Dios Padre se alegra al enviar a su Hijo al mundo a darnos la mejor notica que podemos recibir: liberación, libertad y perdón, misericordia. ¡Ojalá que estás palabras podamos escucharlas con alegría! ¡Ojalá que al escuchar estas palabras caigamos en la cuenta de lo que Dios piensa de nosotros, de lo que siente y eso se convierta en nuestra fortaleza! Nos vamos haciendo fuertes en la vida no en la medida en que confiamos en nuestras fuerzas –valga la redundancia– o en la medida en que descubrimos que tenemos –como se dice– mucho aguante para hacer todo, sino que, al contrario, somos fuertes en la medida en que descubrimos que nuestra fuerza está en reconocer nuestra debilidad y está en reconocer la alegría, la alegría que Dios tiene de salvarnos de esa debilidad, que la tarea de Dios es preocuparse por cada uno de nosotros y que Jesús vino al mundo justamente a eso. Eso es lo que nos debe dar fuerza, eso nos da certezas que nadie nos puede robar, eso nos hace inconmovibles en las batallas de nuestra vida. Esa alegría de Dios nos hace levantarnos en las caídas, eso nos hace liberarnos de las esclavitudes, eso nos ayuda a dejar nuestros pecados, eso nos hace confiar en el perdón, nos hace regocijarnos en la misericordia, de saber que el primer preocupado por nosotros, el primero que es feliz de poder salvarnos es el mismísimo Dios.

¡Ojalá que hoy nos alegremos con la alegría de nuestro Padre que quiere salvarnos! ¡Ojalá nos convenzamos de que Jesús es el cumplimiento de todas las palabras de Dios durante todas las épocas y, al mismo tiempo, todas las palabras de Jesús son palabras de Dios!

El primer sermón de nuestro Maestro no fue un sermón amargo, no fue un sermón deprimente, no nos reprocha, no critica, no nos reclama. Es como si Dios estuviera diciendo, como si Jesús nos dijera hoy: «Yo soy el que viene a liberarte del pecado, de lo que te ata y no te deja amar, de lo que te atrapa y no te deja estar en paz.
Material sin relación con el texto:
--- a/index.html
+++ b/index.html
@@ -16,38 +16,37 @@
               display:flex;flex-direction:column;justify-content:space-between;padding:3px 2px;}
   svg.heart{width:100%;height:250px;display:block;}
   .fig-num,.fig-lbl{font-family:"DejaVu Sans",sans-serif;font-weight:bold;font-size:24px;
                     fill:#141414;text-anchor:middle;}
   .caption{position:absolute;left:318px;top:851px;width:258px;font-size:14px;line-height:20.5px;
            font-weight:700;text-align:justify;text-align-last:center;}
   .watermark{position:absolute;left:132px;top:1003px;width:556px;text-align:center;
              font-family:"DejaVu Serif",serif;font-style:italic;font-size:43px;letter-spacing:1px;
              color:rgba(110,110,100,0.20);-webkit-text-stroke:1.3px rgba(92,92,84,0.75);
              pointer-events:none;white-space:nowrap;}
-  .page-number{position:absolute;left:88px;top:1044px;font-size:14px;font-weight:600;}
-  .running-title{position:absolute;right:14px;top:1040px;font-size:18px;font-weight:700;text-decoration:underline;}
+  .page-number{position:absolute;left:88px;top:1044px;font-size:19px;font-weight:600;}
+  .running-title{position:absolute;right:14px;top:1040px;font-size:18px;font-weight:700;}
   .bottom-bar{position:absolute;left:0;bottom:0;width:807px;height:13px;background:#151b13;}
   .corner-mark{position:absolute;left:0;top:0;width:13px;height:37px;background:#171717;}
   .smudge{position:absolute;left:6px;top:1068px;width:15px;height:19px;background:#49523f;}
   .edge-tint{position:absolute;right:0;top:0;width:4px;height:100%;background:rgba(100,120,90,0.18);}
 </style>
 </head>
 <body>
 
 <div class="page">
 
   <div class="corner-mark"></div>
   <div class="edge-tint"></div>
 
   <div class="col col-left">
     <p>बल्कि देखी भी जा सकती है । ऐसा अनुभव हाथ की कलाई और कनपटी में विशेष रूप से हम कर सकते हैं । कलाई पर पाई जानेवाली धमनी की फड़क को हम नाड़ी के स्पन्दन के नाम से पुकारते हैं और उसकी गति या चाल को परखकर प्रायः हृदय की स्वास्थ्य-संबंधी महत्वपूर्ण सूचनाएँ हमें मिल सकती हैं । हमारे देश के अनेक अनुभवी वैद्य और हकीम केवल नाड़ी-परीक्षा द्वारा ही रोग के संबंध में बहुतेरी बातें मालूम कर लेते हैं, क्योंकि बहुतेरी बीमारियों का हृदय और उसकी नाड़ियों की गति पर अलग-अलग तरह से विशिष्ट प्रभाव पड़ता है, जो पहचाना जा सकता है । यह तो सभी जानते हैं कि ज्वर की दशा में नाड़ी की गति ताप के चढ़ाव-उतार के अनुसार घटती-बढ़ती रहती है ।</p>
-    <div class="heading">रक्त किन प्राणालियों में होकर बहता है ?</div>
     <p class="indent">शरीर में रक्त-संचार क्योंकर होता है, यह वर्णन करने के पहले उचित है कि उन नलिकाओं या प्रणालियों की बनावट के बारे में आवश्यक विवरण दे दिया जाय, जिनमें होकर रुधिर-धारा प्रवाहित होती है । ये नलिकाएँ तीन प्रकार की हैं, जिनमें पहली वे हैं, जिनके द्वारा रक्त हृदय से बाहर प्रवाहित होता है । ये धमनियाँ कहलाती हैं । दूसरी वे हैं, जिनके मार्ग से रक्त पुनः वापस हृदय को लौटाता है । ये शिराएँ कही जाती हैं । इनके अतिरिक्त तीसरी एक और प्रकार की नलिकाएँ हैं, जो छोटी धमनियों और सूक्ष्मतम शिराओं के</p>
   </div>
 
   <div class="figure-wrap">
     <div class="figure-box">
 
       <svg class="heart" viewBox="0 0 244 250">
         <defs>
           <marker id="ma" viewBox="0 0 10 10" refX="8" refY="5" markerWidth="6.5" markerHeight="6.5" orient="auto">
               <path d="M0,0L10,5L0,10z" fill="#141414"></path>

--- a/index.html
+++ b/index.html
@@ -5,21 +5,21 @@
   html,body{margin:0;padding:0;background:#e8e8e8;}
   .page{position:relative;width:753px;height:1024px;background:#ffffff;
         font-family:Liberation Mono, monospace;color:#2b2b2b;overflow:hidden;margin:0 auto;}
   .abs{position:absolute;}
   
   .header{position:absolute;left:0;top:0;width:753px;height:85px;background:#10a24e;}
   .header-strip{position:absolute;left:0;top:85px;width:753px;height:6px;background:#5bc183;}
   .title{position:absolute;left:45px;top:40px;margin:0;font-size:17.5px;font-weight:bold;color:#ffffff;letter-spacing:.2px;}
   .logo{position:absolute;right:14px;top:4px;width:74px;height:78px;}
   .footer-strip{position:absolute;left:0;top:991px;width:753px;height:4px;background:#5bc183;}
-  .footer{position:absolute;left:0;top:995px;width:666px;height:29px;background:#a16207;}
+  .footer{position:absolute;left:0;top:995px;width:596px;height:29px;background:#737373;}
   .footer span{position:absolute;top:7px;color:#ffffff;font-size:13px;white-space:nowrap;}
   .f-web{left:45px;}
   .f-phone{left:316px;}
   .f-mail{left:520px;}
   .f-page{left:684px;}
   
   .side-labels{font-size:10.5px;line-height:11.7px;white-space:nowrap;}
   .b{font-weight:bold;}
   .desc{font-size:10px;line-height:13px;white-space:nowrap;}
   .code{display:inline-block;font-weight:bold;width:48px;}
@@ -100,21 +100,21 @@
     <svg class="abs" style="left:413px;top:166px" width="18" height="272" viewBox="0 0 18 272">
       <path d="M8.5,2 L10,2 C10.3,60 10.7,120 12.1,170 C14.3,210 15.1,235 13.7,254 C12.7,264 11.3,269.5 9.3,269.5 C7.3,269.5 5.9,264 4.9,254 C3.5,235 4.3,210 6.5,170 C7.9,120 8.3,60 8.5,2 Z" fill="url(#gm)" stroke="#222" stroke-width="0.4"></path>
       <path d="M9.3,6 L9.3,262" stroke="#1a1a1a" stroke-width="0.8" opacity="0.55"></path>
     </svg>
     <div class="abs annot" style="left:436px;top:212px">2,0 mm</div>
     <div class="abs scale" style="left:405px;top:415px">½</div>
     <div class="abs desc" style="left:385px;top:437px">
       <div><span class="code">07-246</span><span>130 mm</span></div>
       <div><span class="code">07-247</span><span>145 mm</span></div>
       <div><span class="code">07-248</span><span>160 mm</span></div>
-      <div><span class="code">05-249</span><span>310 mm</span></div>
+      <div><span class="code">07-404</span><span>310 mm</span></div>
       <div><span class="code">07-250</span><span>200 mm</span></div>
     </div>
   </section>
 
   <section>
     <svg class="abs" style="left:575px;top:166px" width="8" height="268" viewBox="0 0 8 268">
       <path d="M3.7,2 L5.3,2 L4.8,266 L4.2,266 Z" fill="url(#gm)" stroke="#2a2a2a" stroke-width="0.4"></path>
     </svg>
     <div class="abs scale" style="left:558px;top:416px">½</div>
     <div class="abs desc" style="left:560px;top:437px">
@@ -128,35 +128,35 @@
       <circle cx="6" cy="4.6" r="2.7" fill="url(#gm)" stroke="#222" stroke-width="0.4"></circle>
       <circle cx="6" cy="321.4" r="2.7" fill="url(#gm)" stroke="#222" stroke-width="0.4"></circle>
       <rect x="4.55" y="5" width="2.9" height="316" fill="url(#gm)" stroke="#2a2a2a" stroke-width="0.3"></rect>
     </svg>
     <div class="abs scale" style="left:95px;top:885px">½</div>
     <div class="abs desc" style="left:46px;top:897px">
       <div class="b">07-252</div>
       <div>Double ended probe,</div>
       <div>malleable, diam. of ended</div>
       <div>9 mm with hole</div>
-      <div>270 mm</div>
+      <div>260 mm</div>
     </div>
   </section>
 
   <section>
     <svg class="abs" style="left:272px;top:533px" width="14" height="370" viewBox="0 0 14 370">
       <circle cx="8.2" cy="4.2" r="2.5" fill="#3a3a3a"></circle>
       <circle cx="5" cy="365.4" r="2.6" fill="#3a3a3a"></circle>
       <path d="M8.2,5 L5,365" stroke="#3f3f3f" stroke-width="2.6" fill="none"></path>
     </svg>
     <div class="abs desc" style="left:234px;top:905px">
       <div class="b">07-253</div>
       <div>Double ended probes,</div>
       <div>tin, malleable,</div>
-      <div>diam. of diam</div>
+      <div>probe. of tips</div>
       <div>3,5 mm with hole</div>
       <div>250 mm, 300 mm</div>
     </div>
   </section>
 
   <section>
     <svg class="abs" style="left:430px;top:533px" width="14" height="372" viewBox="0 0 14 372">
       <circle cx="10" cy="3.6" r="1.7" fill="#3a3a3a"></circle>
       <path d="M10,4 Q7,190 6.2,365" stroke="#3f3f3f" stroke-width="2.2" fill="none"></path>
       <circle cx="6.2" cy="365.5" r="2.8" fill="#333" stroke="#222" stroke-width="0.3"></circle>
Yo soy el que viene a inaugurar el tiempo del perdón, el tiempo en el que tenemos que darnos cuenta que la mejor palabra que nos puede decir nuestro Padre, lo mejor que podemos escuchar de él es esto: “¡Vengo a perdonarte! Déjate perdonar que yo no me canso de perdonar. ¡Vengo a ganarme tu amor, tu respeto, no a la fuerza, sino desde la atracción del amor!”». Esa es nuestra fortaleza.

¡Cuánto nos cuesta a veces escuchar su Palabra! ¡Cuánto nos cuesta que nos agrade lo que Dios nos dice! ¡Ojalá que hoy nos agrade escuchar al Señor! Pidamos ese don, porque solo escuchándolo a él podremos vivir de él y convivir con la verdadera alegría, la alegría que proviene de saber que somos salvados.